INSTRUCTIONS TO FOLLOW = Each entry below is to be restated word for word, with no pictures carried over.

Dataset records =
▼▼▼

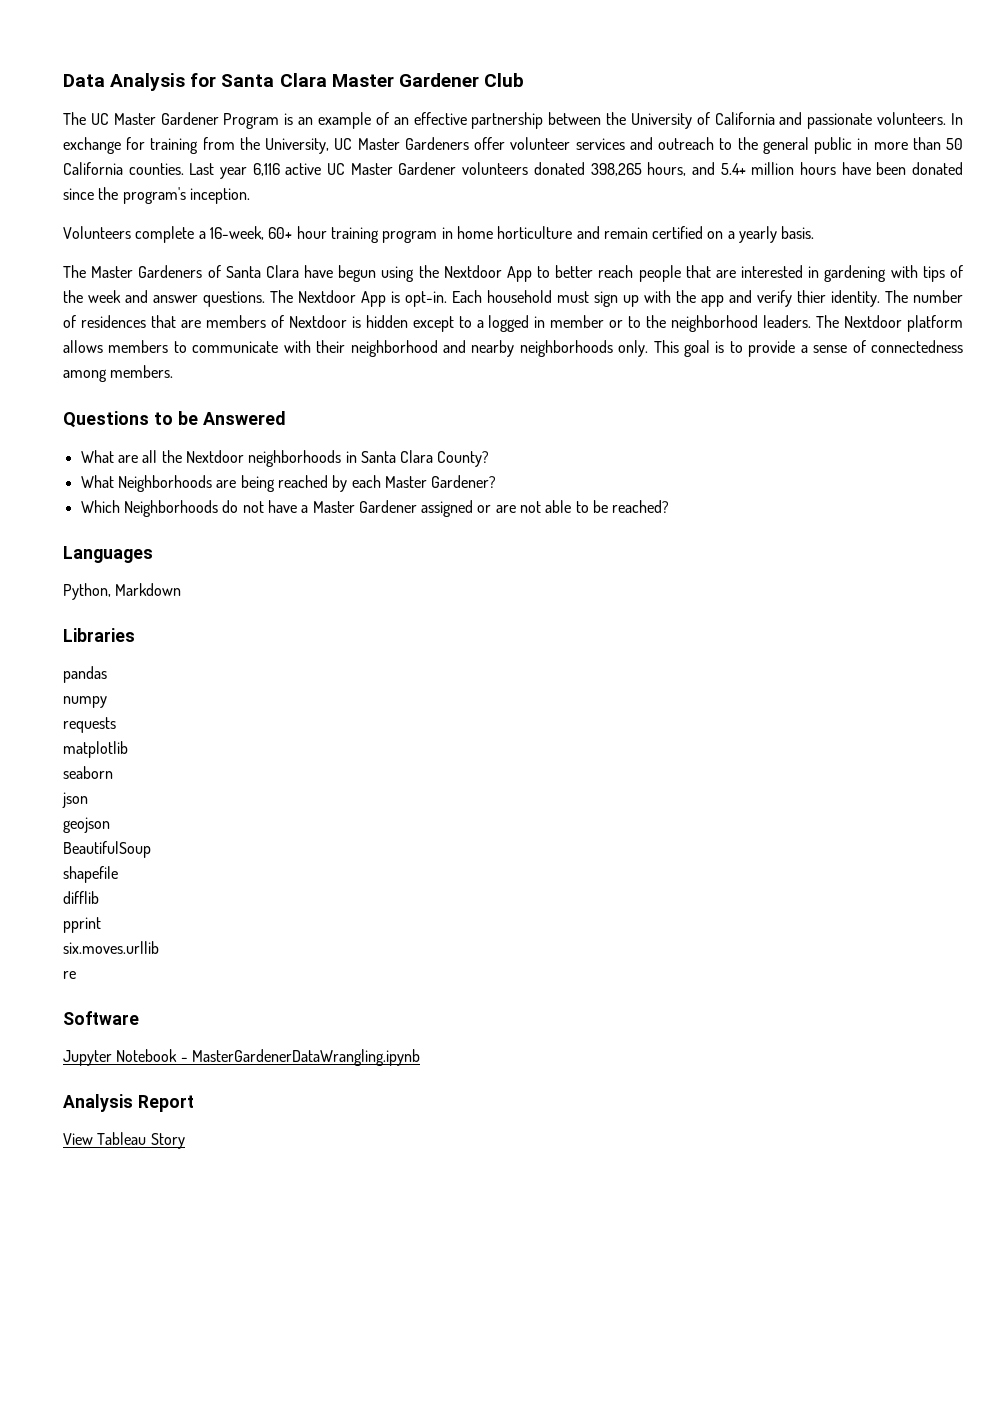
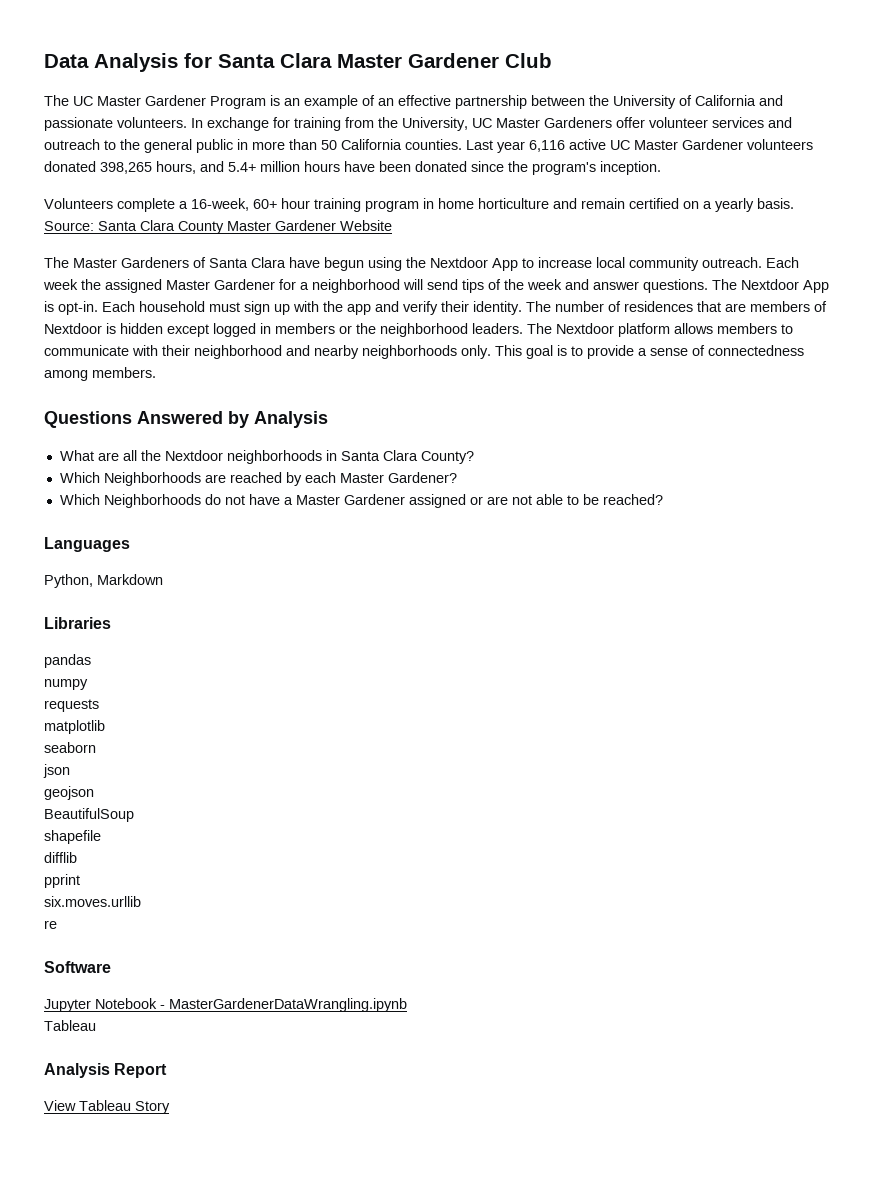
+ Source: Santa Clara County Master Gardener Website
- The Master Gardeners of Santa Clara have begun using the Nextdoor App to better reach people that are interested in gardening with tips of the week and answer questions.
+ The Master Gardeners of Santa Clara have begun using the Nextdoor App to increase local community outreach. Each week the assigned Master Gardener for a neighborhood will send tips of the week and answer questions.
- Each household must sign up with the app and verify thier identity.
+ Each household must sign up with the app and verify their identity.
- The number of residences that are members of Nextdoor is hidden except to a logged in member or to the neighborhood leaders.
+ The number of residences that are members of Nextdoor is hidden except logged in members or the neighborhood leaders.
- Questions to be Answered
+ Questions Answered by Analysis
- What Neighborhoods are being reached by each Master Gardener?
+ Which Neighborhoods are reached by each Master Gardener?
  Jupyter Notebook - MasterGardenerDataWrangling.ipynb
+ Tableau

▲▲▲

RESPONSE AREA =
+ Source: Santa Clara County Master Gardener Website
- The Master Gardeners of Santa Clara have begun using the Nextdoor App to better reach people that are interested in gardening with tips of the week and answer questions.
+ The Master Gardeners of Santa Clara have begun using the Nextdoor App to increase local community outreach. Each week the assigned Master Gardener for a neighborhood will send tips of the week and answer questions.
- Each household must sign up with the app and verify thier identity.
+ Each household must sign up with the app and verify their identity.
- The number of residences that are members of Nextdoor is hidden except to a logged in member or to the neighborhood leaders.
+ The number of residences that are members of Nextdoor is hidden except logged in members or the neighborhood leaders.
- Questions to be Answered
+ Questions Answered by Analysis
- What Neighborhoods are being reached by each Master Gardener?
+ Which Neighborhoods are reached by each Master Gardener?
  Jupyter Notebook - MasterGardenerDataWrangling.ipynb
+ Tableau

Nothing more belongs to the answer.